### Work task
When a line of the entries contains the word "font", report that line.
*** Records for the task ***
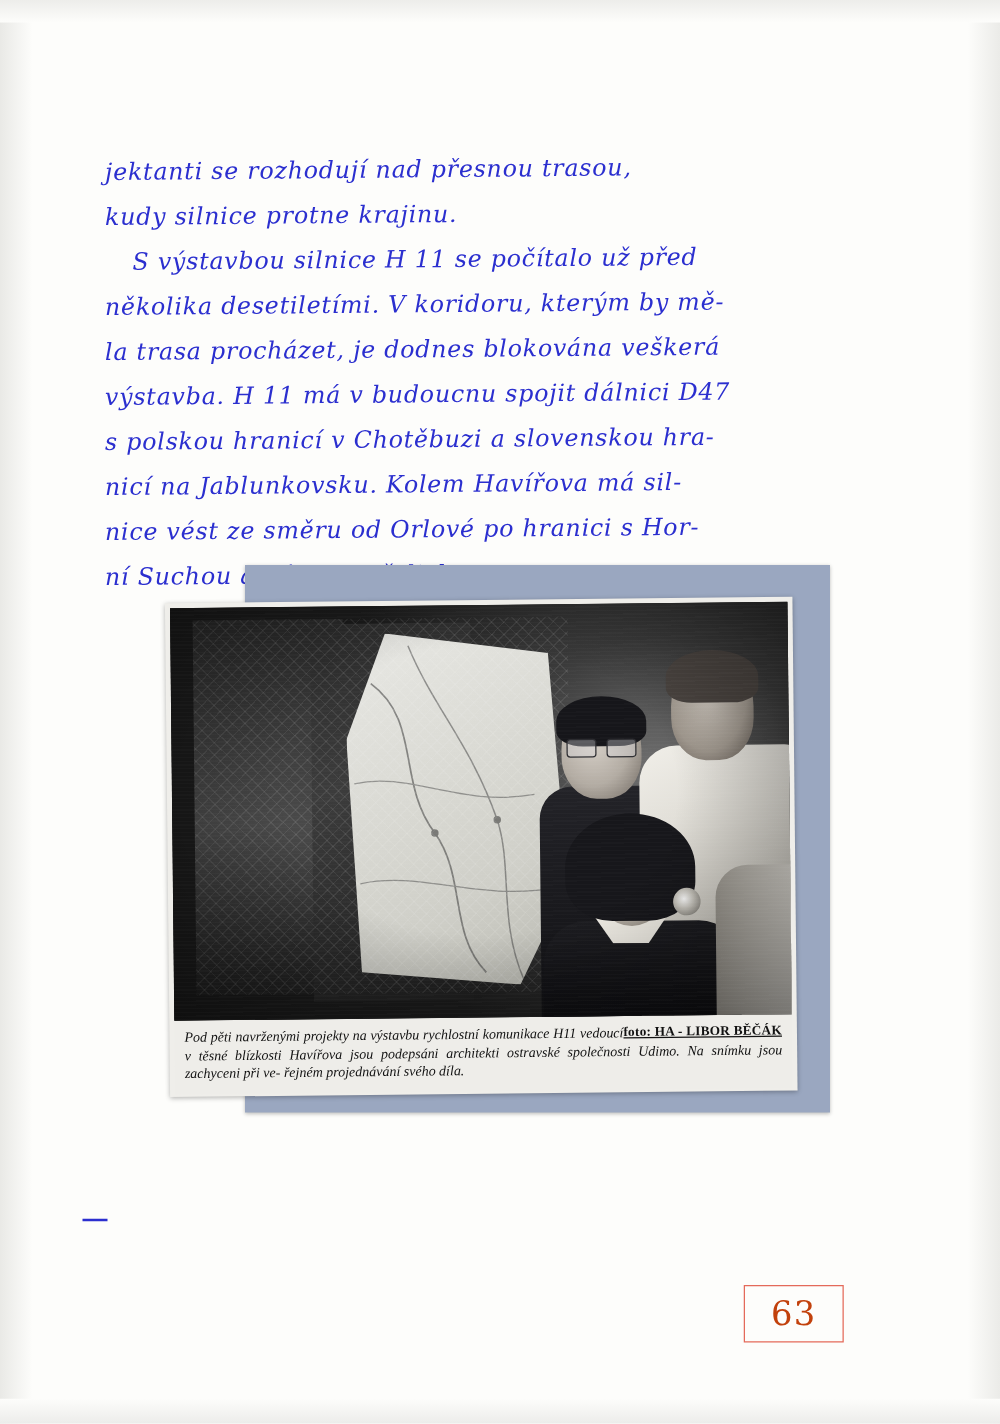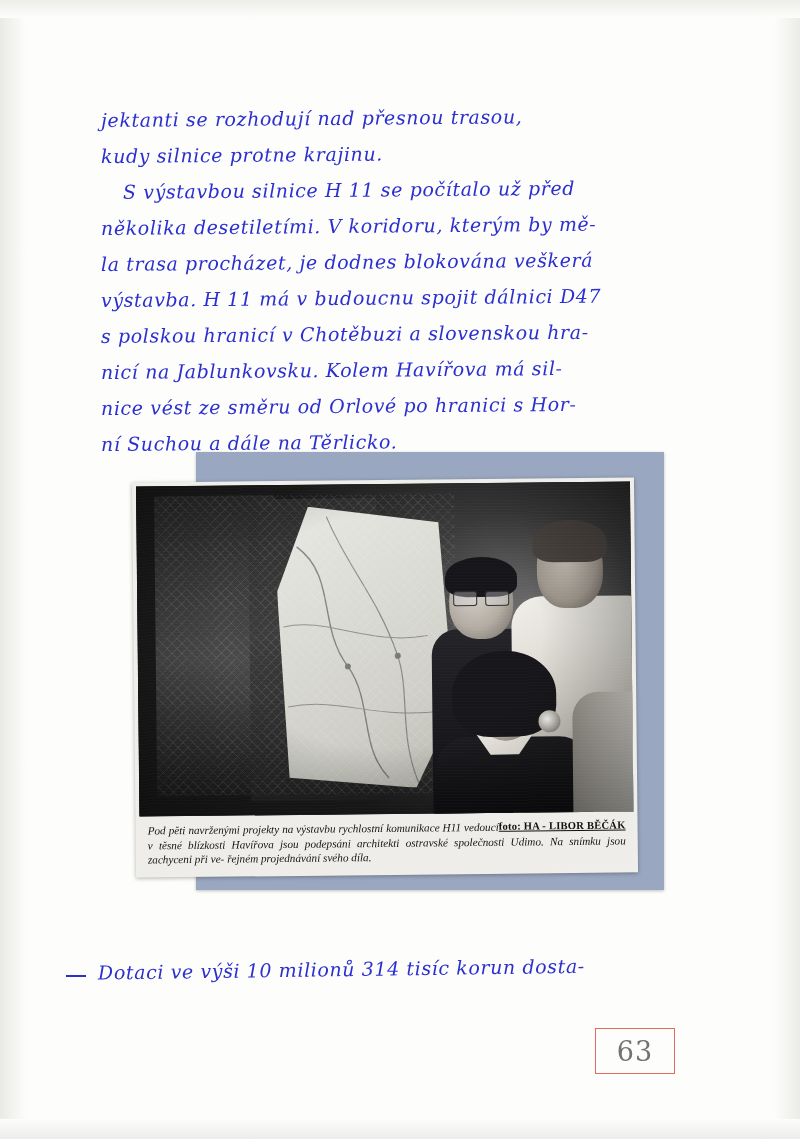--- a/index.html
+++ b/index.html
@@ -60,9 +60,8 @@
   }
   .hw-top {
     left: 84px;
-    top: 102px;
+    top: 120px;
     width: 640px;
-    margin-left: 17px;
   }
   .hw-top .line {
     display: block;

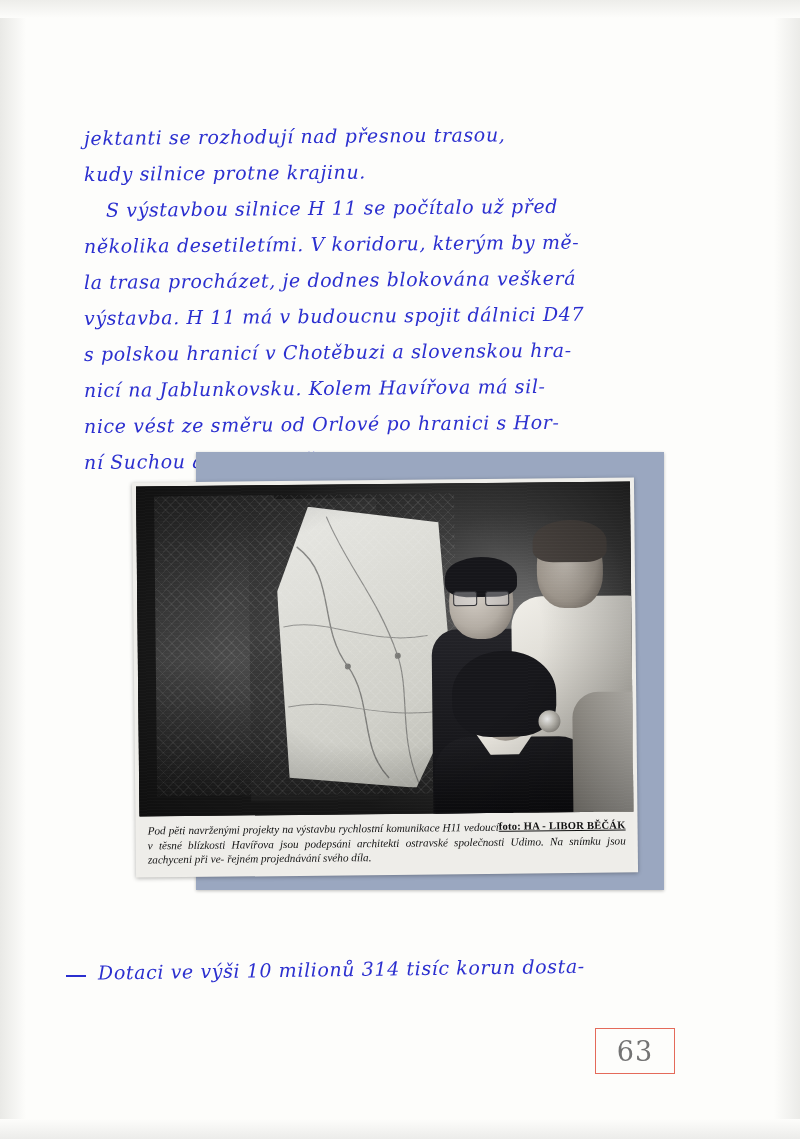--- a/index.html
+++ b/index.html
@@ -408,9 +408,6 @@
   </div>
 
   <div class="dash"></div>
-  <div class="handwriting hw-bottom">
-    <span class="line" style="padding-left:32px">Dotaci ve výši  10 milionů  314 tisíc korun dosta-</span>
-  </div>
 
   <div class="page-number-box">
     <span class="num">63</span>

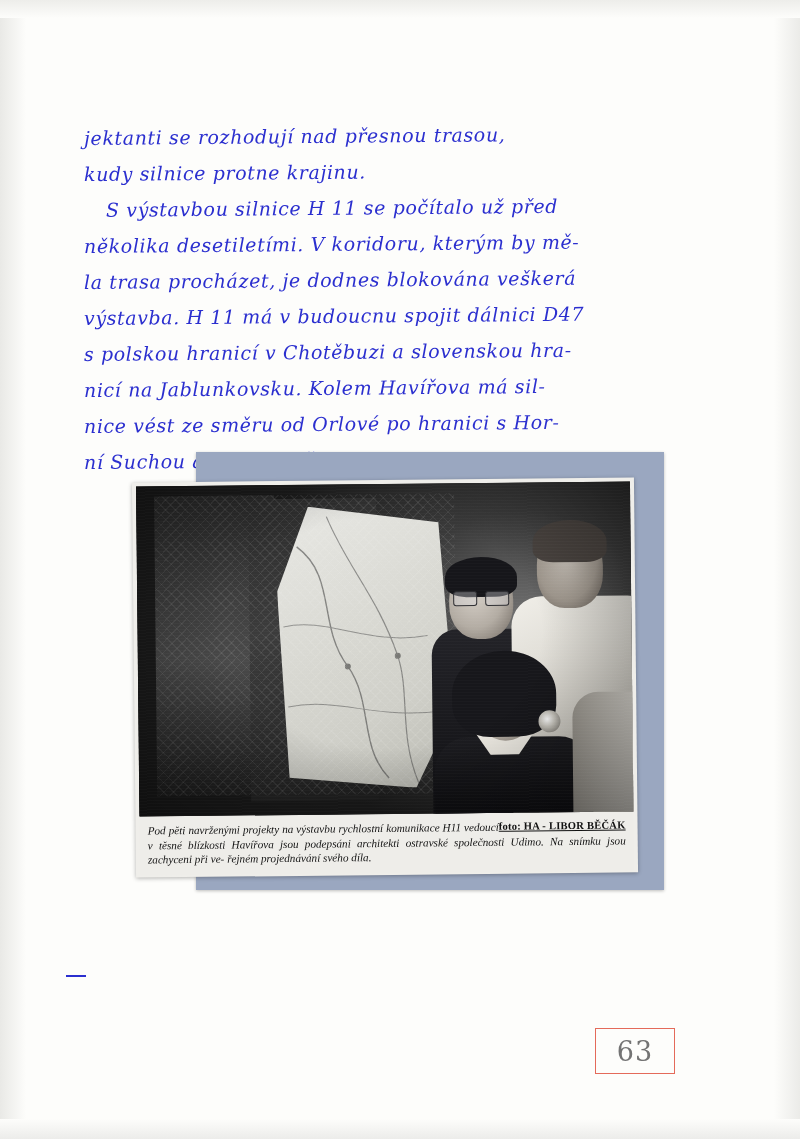--- a/index.html
+++ b/index.html
@@ -312,7 +312,7 @@
     justify-content: center;
   }
   .page-number-box .num {
-    color: #737373;
+    color: #c2410c;
     font-family: "DejaVu Serif", serif;
     font-size: 27px;
     letter-spacing: 1px;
*** End of Records for the task ***
### Response
     font-family: "DejaVu Serif", serif;
     font-size: 27px;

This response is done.